Coder Social home page Coder Social logo

diffs4l's Introduction

DiffS4L

This repo contains code and materials for NeurIPS2023 submission. The DiffS4L requires Fairseq and ProDiff and optionally WaveNet for baseline.

1. Dependencies

1.1 Install Fairseq

wget https://github.com/facebookresearch/fairseq/archive/refs/tags/v0.12.2.zip
unzip v0.12.2.zip
cd fairseq-0.12.2
pip install --editable ./

1.2 Download ProDiff

git clone https://github.com/Rongjiehuang/ProDiff.git

1.3 Install SCTK for CER/WER evaluation

Follow the instruction in SCTK repo to install SCTK

2. DiffS4L Pipeline

2.1 Pretrain Wav2vec on 100 hour LibriSpeech

Download Librispeech data from openSLR.

wget https://us.openslr.org/resources/12/train-clean-100.tar.gz
wget https://us.openslr.org/resources/12/dev-clean.tar.gz
wget https://us.openslr.org/resources/12/test-clean.tar.gz
tar -xf train-clean-100.tar.gz
tar -xf dev-clean.tar.gz
tar -xf test-clean.tar.gz

Create manifest files train.tsv, dev.tsv and test.tsv for train-clean-100, dev-clean and test-clean splits respectively using the script wav2vec_manifest.py provided by Fairseq.
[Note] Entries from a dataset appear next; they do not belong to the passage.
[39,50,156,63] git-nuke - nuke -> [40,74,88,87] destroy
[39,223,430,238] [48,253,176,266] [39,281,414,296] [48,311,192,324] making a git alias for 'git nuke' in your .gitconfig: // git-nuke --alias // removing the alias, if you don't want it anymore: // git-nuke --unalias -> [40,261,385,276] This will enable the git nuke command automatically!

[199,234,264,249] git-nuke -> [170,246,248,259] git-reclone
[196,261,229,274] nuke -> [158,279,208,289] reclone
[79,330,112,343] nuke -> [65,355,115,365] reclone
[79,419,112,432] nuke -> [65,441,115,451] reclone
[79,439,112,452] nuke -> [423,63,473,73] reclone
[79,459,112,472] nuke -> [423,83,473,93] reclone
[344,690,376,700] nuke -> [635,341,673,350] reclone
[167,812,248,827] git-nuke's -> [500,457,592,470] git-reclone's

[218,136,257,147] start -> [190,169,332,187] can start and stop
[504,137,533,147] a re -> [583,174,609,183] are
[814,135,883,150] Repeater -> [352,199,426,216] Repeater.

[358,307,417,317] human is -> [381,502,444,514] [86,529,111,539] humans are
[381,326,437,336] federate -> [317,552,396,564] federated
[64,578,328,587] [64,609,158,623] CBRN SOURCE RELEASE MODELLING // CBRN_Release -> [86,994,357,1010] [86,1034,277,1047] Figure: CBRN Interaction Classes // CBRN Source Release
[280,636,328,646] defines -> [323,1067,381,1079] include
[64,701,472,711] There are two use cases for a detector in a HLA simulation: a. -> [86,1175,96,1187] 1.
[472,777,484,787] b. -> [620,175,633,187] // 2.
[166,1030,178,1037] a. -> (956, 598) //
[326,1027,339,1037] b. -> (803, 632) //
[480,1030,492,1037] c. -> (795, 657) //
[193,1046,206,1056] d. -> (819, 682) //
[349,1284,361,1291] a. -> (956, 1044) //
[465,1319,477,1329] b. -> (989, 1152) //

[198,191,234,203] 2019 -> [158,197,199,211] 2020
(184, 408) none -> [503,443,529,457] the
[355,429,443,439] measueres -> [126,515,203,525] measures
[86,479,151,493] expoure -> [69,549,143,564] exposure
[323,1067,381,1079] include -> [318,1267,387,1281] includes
mkdir -p manifest/LibriSpeech100
cd manifest/LibriSpeech100
python examples/wav2vec/wav2vec_manifest.py LibriSpeech/dev-clean --dest manifest/LibriSpeech100 --ext flac --valid-percent 0
mv train.tsv dev.tsv
python examples/wav2vec/wav2vec_manifest.py LibriSpeech/test-clean --dest manifest/LibriSpeech100 --ext flac --valid-percent 0
mv train.tsv test.tsv
python examples/wav2vec/wav2vec_manifest.py LibriSpeech/train-clean-100 --dest manifest/LibriSpeech100 --ext flac --valid-percent 0

Pretrain a Wav2vec model using LibriSpeech100.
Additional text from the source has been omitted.